- Born: February 27, 1922 Keansburg, New Jersey
- Died: April 12, 2013 (aged 91) Durham, North Carolina
- Education: Duke University
- Known for: Chemical ionization
- Scientific career
- Workplaces: University of Texas Humble Oil Esso Rockefeller University

= Frank H. Field =

American chemist and mass spectrometrist

Frank Henry Field (February 27, 1922 – April 12, 2013) was an American chemist and mass spectrometrist known for his work in the development of chemical ionization.

==Early life and education==
Frank Field was born in Keansburg, New Jersey, on February 27, 1922. His father died two months after he was born and his mother died in 1933, after which he was raised by his aunt in Cliffside Park, New Jersey.
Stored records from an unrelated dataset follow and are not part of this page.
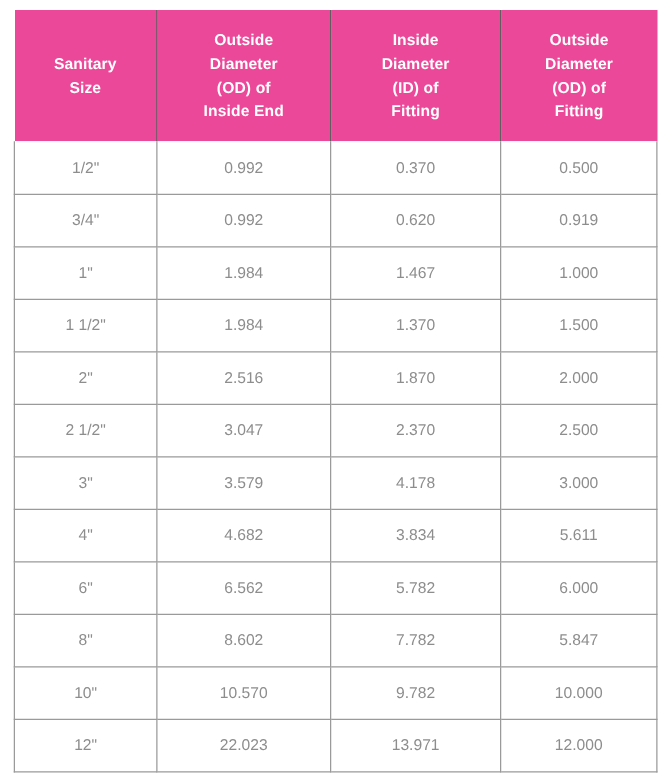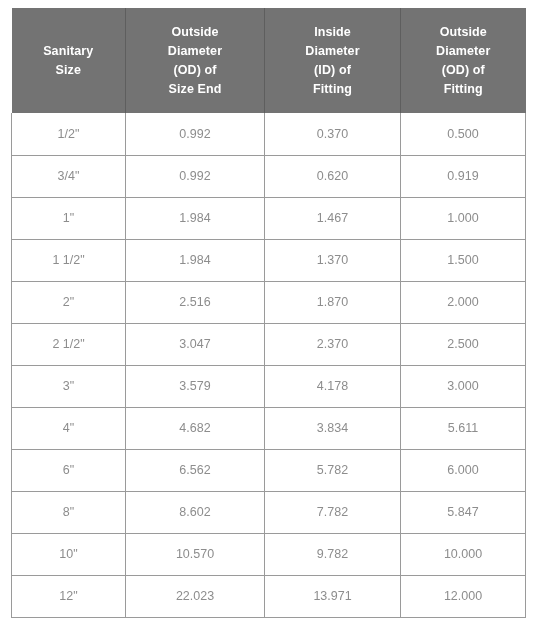--- a/index.html
+++ b/index.html
@@ -38,7 +38,7 @@
   table.spec-table col.c3 { width: 125px; }
 
   thead th {
-    background: #737373;
+    background: #ec4899;
     color: #ffffff;
     font-size: 12.5px;
     font-weight: bold;

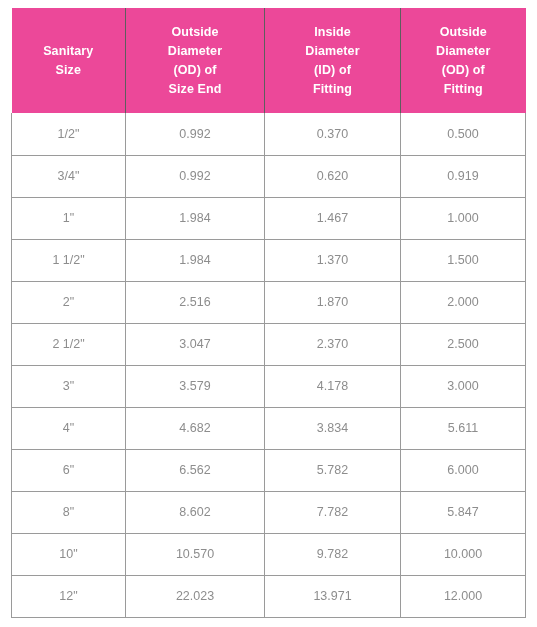--- a/index.html
+++ b/index.html
@@ -96,7 +96,7 @@
               <span class="hline">Outside</span>
               <span class="hline">Diameter</span>
               <span class="hline">(OD) of</span>
-              <span class="hline">Size End</span>
+              <span class="hline">Inside End</span>
             </th>
             <th>
               <span class="hline">Inside</span>

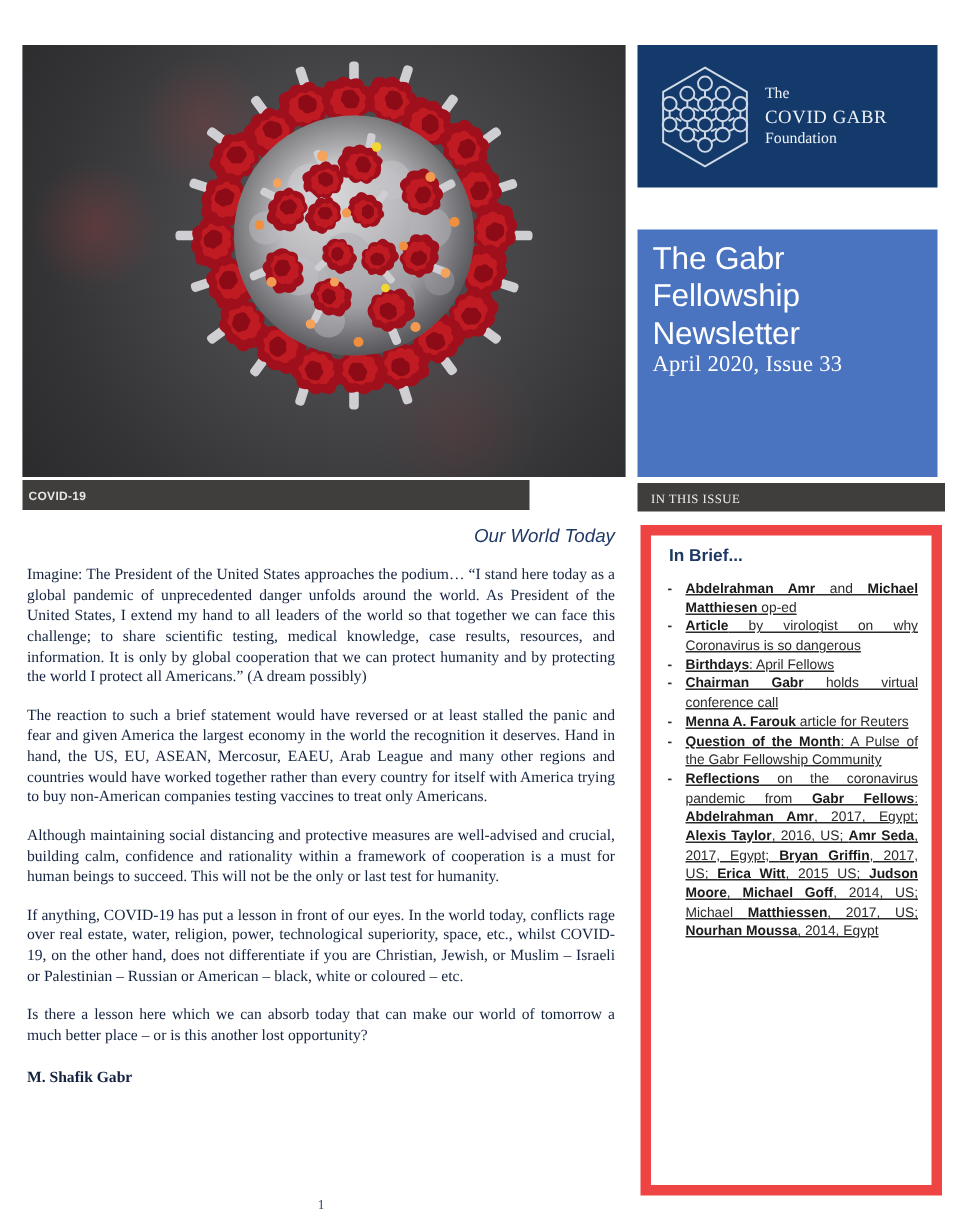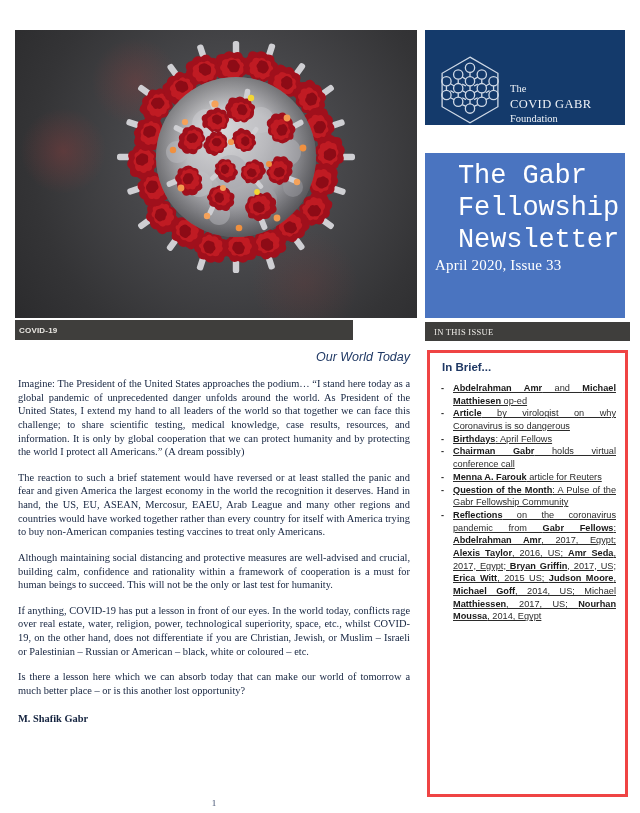--- a/index.html
+++ b/index.html
@@ -72,7 +72,7 @@
     width: 200px; height: 95px;
     background: #143a6b;
     display: flex;
-    align-items: flex-end;
+    align-items: center;
     padding-left: 14px;
     box-sizing: border-box;
   }

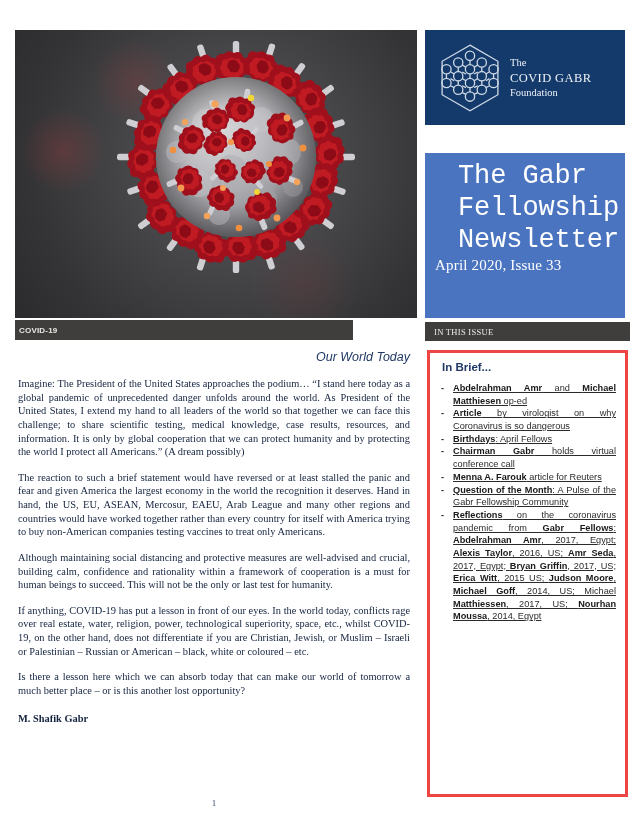--- a/index.html
+++ b/index.html
@@ -97,11 +97,10 @@
     color: #ffffff;
   }
   .mt-line {
-    font-family: Liberation Mono, monospace;
-    font-size: 27px;
+    font-family: Liberation Sans, sans-serif;
+    font-size: 21px;
     line-height: 1.18;
     letter-spacing: -0.1px;
-    margin-left: 23px;
   }
   .mt-issue {
     font-family: "Liberation Serif", serif;

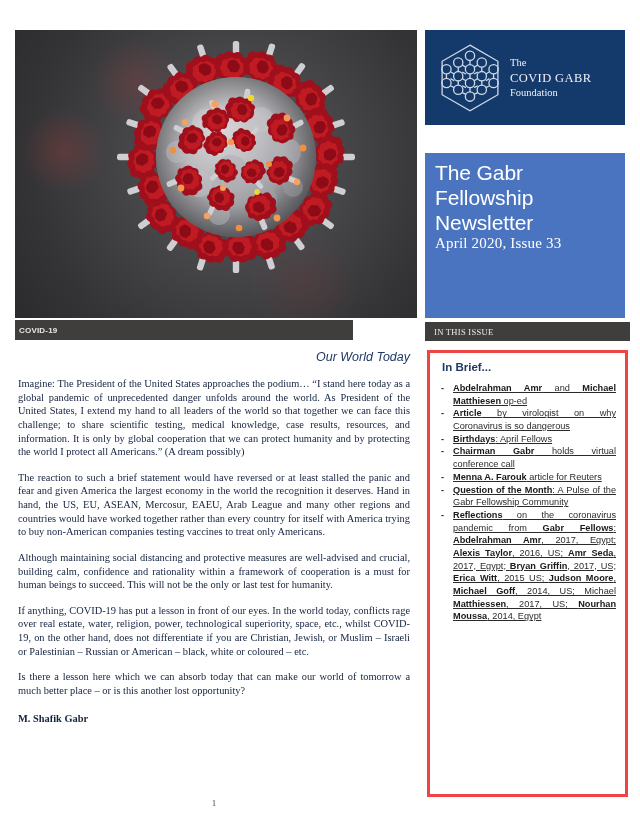--- a/index.html
+++ b/index.html
@@ -167,7 +167,7 @@
     position: absolute;
     left: 427px; top: 350px;
     width: 201px; height: 447px;
-    border: 3px solid #ef4444;
+    border: 7px solid #ef4444;
     box-sizing: border-box;
     background: #ffffff;
     padding: 8px 9px 6px 10px;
He attended Duke University, where he studied chemistry, receiving his B.S. degree in chemistry in 1943, M.S. in 1944, and Ph.D. in 1948.

==Professional career==
Field took a position as an instructor at the University of Texas at Austin in 1947 and became an assistant professor in 1949. In 1952, he took a position as a research chemist at Humble Oil in Baytown, Texas, where he, along with Burnaby Munson, discovered chemical ionization.
In 1966, he moved to Esso Research and Development Company in Linden, New Jersey, where he rose through the ranks to become a senior research associate. In 1970 he took a position as a professor at Rockefeller University and became emeritus in 1989.

==Awards and honors==
Field was a Guggenheim Fellow in 1963–1964 and was president of the American Society for Mass Spectrometry from 1972 to 1974. In 1987 he became a fellow of the American Association for the Advancement of Science. The Frank H. Field and Joe L. Franklin Award for Outstanding Achievement in Mass Spectrometry, given by the American Chemical Society, was created in 1983. Field received the award in 1988.